There are two arms of the adaptive immune response, antibodies which bind and prevent virus from infecting cells, and cell-mediated responses, which detect and kill cells that have already been infected. Breast milk, particularly in the early post-partum period, is rich in both antibody and cell-mediated immune effectors. Previous studies have shown that most infected women have HIV-specific effector memory T-cells in their breast milk; however, it is unclear if these cells can prevent mother-to-child transmission.

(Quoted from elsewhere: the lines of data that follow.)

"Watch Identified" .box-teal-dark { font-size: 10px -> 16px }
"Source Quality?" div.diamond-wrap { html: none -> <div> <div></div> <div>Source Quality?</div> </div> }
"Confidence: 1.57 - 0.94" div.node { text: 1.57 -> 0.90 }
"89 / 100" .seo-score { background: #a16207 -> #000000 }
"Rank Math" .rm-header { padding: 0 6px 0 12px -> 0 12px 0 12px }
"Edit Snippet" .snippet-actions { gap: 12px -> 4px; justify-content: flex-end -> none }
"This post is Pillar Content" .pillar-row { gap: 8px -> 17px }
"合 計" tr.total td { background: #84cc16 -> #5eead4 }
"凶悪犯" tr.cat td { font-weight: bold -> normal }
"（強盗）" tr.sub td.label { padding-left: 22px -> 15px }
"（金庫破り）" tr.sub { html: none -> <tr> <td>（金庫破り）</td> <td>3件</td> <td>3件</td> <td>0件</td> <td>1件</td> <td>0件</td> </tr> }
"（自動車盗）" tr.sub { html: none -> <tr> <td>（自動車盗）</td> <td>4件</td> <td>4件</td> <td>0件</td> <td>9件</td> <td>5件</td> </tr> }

To address this question, Dr. Barbra Richardson (Vaccine and Infectious Disease Division) and Dr. Julie Overbaugh (Human Biology Division), along with their collaborators in the Seattle/Kenya project, evaluated the correlation between HIV-specific IFN-γ responses, a measure of cell-mediated immunity, and early post-partum transmission in a cohort of women from Nairobi, Kenya. The study, led by Barbara Lohman-Payne, who is based in Nairobi, and Grace John-Stewart at University of Washington, examined HIV Gag-specific IFN-γ responses to four different peptide pools in paired peripheral blood (n=248) and breast milk (n =183) samples and compared them to transmission status (n=148). They found that 69% of women had detectable IFN-γ responses from cells in breast milk and these responses were positively correlated with breast milk viral load, a higher IFN-γ response correlated with higher viral load. In earlier studies, the team showed that breast milk viral load positively correlates with the development of an IFN-γ response in exposed infants. However, in this study, there was no correlation between the maternal IFN-γ response and detection of an IFN-γ response in uninfected infants, suggesting that protection is occurring in the breast milk rather than being transferred from the mother to the infant. Consistent with this hypothesis, detection of cytokines in breast milk associated with the cellular immune response (MIP-1α, MIP-1β, RANTES, and SDF-1) positively correlated with the strength of the maternal IFN-γ response (p<0.05 for each). In multivariate analyses, detection of any breast milk IFN-γ response to any of the four peptide pools was associated with a 71% decrease in transmission (OR=0.29, 95%CI=0.092-0.91). Interestingly, the odds of mother-to-child transmission decreased by 35% for each additional peptide pool that elicited an IFN-γ response (OR=0.65, 95%CI=0.44-0.97).
This study demonstrates that high levels of HIV-specific immune cells in breast milk positively correlate with the prevention of mother-to-child transmission, and that the broader this response is, the better the protection. However, IFN-γ is produced by several different types of immune cells, including T-lymphocytes and NK cells, so the cell types responsible for this effect are still unknown. Future studies should determine which cells are responsible for the protective effect. More broadly, this study underlines the importance of Gag as an HIV vaccine target, because a vaccine that elicits breast milk Gag-specific responses might decrease the 400,000 mother-to-child transmission events that occur every year.